◆ Required work
Below are records; reproduce exactly the lines from the one that has "9.99 = 19.98" through the one that has "total: 268.85 -> 316.33", ends included, and nothing more.

◆ Supplied information
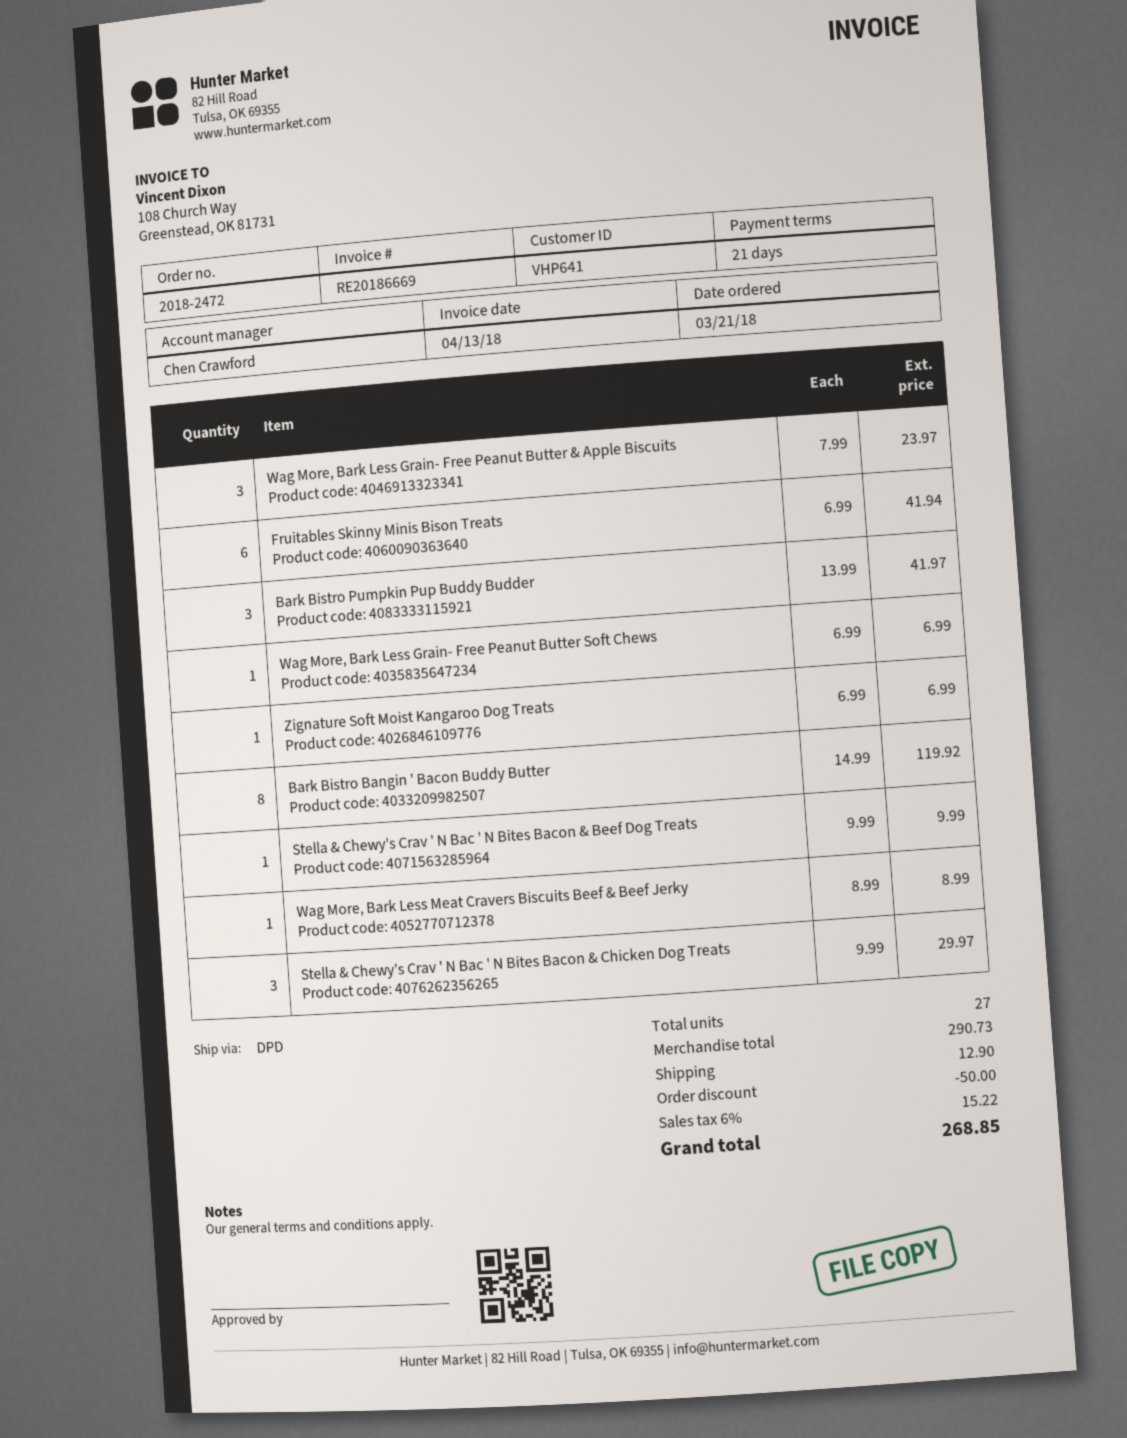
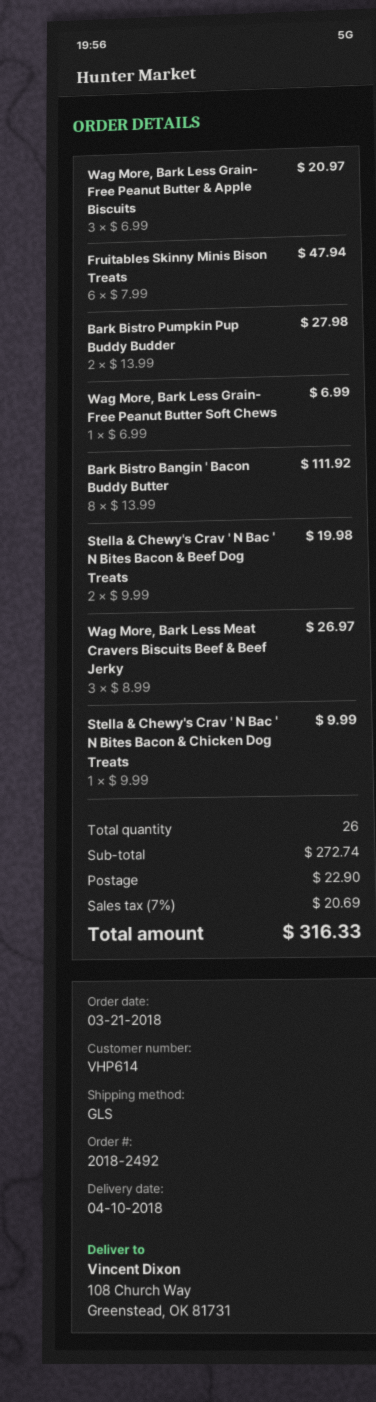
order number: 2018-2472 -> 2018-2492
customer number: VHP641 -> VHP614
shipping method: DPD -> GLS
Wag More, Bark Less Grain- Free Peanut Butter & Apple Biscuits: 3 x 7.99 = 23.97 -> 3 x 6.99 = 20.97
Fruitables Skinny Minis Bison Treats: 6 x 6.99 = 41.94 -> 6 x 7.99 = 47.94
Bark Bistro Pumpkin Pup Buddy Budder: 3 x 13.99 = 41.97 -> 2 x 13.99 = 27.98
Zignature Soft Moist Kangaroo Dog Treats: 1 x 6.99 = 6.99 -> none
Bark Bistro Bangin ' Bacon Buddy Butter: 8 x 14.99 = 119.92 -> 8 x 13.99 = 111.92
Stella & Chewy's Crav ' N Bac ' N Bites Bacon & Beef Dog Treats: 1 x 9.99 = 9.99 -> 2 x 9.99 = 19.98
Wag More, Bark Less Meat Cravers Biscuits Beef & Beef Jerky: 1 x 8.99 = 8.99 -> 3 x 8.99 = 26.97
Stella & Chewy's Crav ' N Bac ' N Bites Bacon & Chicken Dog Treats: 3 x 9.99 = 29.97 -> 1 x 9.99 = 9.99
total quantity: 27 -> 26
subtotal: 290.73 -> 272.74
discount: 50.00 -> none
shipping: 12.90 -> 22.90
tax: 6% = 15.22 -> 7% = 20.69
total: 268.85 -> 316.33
* * *
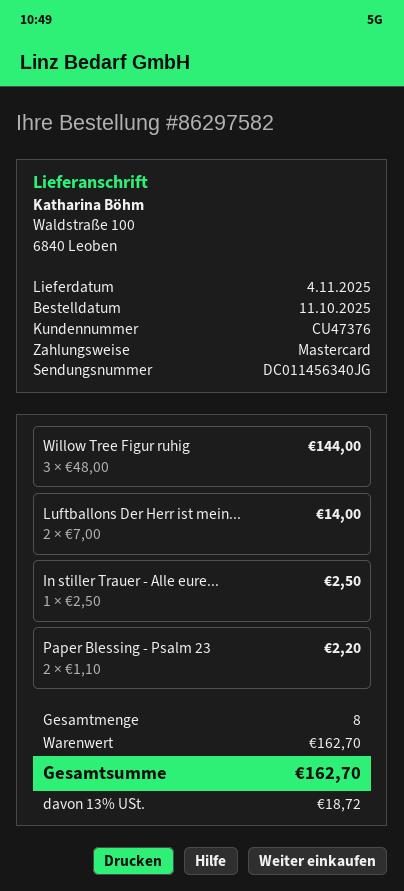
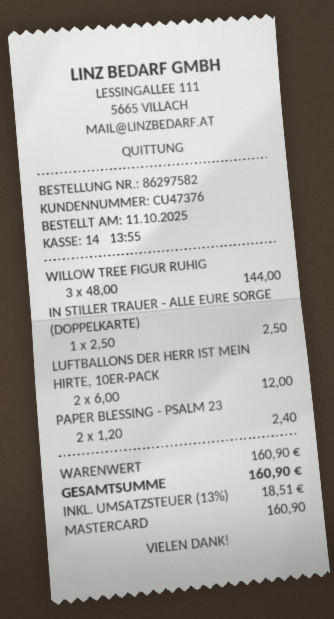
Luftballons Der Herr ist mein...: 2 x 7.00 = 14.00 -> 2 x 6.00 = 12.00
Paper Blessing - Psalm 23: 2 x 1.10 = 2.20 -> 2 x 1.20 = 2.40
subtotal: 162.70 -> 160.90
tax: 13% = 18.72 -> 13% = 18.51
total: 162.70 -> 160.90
==
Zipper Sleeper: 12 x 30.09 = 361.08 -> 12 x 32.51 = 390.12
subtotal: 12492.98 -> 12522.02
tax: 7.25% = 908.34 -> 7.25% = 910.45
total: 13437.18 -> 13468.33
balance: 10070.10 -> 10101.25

◆ Answer
Stella & Chewy's Crav ' N Bac ' N Bites Bacon & Beef Dog Treats: 1 x 9.99 = 9.99 -> 2 x 9.99 = 19.98
Wag More, Bark Less Meat Cravers Biscuits Beef & Beef Jerky: 1 x 8.99 = 8.99 -> 3 x 8.99 = 26.97
Stella & Chewy's Crav ' N Bac ' N Bites Bacon & Chicken Dog Treats: 3 x 9.99 = 29.97 -> 1 x 9.99 = 9.99
total quantity: 27 -> 26
subtotal: 290.73 -> 272.74
discount: 50.00 -> none
shipping: 12.90 -> 22.90
tax: 6% = 15.22 -> 7% = 20.69
total: 268.85 -> 316.33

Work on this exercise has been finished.